La suspension des manifestations hebdomadaires du hirak fait désormais l’unanimité parmi la classe politique et les activistes du mouvement populaire.
Dimanche soir, c’est Mostafa Bouchachi, l’une des figures les plus connues du hirak, qui s’est exprimé en faveur d’une pause. « La sagesse impose la suspension momentanée des marches afin de préserver la santé publique. En attendant l’évolution de la situation, il s’agit de la meilleure voie pour préserver le caractère civilisé du hirak, tout en réfléchissant ensemble à des alternatives », a écrit sur son compte Facebook l’avocat et militants des droits humain. Me Bouchachi, pour rappel, est un habitué des marches hebdomadaires du vendredi et un acteur très actif du hirak.
Mohcine Belabbas n’a lui aussi presque raté aucune marche depuis le début du mouvement en février 2019 mais ce dimanche soir, il a appelé à faire prévaloir la raison.
« Faire prévaloir et prioriser la santé des Algériens est de la responsabilité de tous », estime le président du RCD. Ce lundi matin c’est son prédécesseur à la tête du parti, Saïd Sadi, qui s’est exprimé, indiquant qu’ « en révolution, la raison prime la passion. Pour vivre libre, il faut être vivant ».
Le bureau exécutif du Mouvement de la société pour la paix (MSP) s’est réuni et a abordé la question, soutenant notamment l’idée d’une pause du hirak. « L’idée d’une suspension du hirak qui circule parmi les activistes, on doit la considérer comme une idée responsable qu’il faut adopter. Elle est de nature à renforcer la crédibilité de ceux qui luttent pour la liberté et rendra leur combat plus efficace. Les autorités doivent aussi prendre des mesures, dont l’arrêt des poursuites et la libération des détenus », a indiqué le parti dans un communiqué.
Le sélectionneur de l’équipe nationale de football, Djamel Belmadi, s’est lui aussi exprimé sur le sujet. Il n’a pas évoqué les marches du hirak, mais appelé les citoyens à la vigilance.

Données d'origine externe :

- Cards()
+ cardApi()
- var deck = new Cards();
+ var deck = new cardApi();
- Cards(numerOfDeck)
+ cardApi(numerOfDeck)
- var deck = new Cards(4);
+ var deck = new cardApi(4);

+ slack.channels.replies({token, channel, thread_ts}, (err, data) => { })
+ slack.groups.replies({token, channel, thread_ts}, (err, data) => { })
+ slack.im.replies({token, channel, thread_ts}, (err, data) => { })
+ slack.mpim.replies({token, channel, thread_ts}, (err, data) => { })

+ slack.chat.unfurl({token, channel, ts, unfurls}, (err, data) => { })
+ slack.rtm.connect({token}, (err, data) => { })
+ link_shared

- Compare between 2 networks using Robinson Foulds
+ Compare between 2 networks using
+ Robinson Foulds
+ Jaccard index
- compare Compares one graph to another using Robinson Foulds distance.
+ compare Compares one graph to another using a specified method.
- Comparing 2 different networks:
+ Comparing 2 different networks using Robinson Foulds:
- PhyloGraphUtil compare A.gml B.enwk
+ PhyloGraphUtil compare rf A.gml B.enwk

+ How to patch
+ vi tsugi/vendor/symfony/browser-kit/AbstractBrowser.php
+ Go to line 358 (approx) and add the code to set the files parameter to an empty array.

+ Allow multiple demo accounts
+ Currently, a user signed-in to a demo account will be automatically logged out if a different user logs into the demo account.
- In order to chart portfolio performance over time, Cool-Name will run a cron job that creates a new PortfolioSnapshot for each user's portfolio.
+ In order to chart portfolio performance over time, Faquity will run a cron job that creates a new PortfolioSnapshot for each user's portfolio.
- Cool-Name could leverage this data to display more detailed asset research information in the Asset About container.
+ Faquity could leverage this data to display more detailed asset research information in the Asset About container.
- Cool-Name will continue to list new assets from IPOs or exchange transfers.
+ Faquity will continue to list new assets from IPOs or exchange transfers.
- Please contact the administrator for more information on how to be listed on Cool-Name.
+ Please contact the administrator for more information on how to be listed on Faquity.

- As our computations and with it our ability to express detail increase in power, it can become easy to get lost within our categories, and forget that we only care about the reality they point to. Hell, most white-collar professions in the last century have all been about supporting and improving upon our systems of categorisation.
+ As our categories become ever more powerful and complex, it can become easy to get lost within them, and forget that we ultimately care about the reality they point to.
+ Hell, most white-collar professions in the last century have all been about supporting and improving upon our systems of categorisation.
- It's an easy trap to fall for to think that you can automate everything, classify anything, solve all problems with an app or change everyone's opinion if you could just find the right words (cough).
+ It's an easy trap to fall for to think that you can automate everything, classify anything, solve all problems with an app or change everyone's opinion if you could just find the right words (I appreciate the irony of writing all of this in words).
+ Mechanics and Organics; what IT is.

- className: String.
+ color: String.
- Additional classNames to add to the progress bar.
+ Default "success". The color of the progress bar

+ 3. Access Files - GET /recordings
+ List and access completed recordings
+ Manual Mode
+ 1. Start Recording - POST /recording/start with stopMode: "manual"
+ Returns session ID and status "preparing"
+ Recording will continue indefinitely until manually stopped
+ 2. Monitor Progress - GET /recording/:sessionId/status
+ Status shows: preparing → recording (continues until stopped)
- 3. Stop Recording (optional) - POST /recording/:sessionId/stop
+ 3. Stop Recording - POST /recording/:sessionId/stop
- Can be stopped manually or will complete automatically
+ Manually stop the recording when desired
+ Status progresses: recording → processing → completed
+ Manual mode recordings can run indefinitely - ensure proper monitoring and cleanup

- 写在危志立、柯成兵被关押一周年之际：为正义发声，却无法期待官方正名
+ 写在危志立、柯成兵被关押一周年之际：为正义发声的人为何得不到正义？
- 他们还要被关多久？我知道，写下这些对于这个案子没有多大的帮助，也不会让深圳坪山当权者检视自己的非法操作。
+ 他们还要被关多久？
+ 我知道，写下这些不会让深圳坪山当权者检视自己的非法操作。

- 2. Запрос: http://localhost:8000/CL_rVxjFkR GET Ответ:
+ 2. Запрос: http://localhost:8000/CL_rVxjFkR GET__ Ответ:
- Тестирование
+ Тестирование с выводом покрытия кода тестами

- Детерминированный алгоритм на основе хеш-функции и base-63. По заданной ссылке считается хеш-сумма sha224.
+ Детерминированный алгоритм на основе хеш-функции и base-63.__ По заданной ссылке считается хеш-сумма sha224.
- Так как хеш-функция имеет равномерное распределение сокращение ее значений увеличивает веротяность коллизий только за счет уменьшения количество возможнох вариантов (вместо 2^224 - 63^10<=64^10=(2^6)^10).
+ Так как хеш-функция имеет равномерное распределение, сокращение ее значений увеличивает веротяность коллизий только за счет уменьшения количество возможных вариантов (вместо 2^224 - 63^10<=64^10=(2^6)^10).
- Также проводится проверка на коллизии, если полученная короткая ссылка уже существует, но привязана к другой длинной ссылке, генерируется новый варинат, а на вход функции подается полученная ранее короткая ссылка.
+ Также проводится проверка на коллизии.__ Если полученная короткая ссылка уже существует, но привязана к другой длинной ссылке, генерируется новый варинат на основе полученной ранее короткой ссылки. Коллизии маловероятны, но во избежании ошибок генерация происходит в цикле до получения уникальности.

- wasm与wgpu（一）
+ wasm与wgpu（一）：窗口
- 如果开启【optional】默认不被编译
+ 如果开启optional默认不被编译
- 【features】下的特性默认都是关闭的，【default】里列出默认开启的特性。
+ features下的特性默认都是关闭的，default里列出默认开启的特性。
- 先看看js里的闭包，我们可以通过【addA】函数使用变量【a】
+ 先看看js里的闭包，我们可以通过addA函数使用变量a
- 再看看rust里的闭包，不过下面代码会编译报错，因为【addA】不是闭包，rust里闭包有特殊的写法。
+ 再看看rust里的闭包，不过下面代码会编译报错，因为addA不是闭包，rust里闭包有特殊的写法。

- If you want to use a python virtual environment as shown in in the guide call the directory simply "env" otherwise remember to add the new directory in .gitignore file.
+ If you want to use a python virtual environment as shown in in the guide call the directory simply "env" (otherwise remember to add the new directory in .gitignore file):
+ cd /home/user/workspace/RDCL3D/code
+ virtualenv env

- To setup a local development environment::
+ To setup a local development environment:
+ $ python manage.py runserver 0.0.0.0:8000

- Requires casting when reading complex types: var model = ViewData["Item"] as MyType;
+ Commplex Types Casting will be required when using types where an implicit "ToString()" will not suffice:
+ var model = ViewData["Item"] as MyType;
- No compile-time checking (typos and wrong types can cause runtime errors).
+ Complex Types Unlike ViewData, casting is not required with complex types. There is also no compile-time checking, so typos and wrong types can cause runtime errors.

« En ces temps un peu flous et perturbés, je voulais en tant que citoyens et en tant que sélectionneur m’adresser à tous mes compatriotes là où ils se trouvent. Avant toute chose, je veux leur dire de prendre soin d’eux et de leur famille, de prendre toutes les mesures nécessaires que nous connaissons tous concernant ce fléau. (…) Je profite pour dire à nos valeureux joueurs de prendre soin d’eux et de leur famille et leur transmet à tous mes sincères salutations. Qu’Allah nous protège et nous épargne de ce mal », a dit le coach des verts dans un message posté audio sur la page Facebook de la FAF.
Hier, dimanche, de nombreuses personnalités nationales, dont certaines sont très proches du mouvement populaire, ont appelé à suspendre momentanément les marches. Parmi elles figurent le journaliste Hafid Derradji, le militant Saïd Salhi, le scientifique Noureddine Melikchi, l’homme politique Djillali Sofiane et l’ancien diplomate Abdelaziz Rahabi.
Samedi, le Premier ministre avait appelé le hirak à l’union sacrée pour faire face au risque d’une épidémie. « Nous attendons de tous les Algériens et Algériennes qu’ils aient cette conscience collective. Devant les épreuves et les crises, le peuple algérien s’unit toujours. D’un point de vue biologique et sanitaire, nous sommes devant une vraie guerre, nous devons donc s’entendre et s’unir pour préserver la santé du peuple algérien », a déclaré Abdelaziz Djerad
Ce lundi, sur la Chaîne III, le ministre de la Santé Abderahmane Benbouzid a jugé qu’il était « très dangereux scientifiquement » de poursuivre le mouvement populaire (Hirak). « Au delà des revendications populaires que je respecte, le Hirak est avant tout un regroupement de personnes parmi lesquelles il pourrait y avoir des porteurs du coronavirus qui risquent de contaminer d’autres. Donc, scientifiquement, il est très dangereux de poursuivre le Hirak », a-t-il soutenu.
Il a ajouté que la suspension des marches et les mobilisations populaires relève du « bon sens patriotique » des citoyens, rappelant que l’interdiction de tout regroupement faisait partie des mesures préventives prises contre la propagation de Covid-19, qui a déjà fait quatre morts et contaminé 54 personnes à travers huit wilayas. « Un nombre réduit mais demeure inquiétant », a-t-il commenté.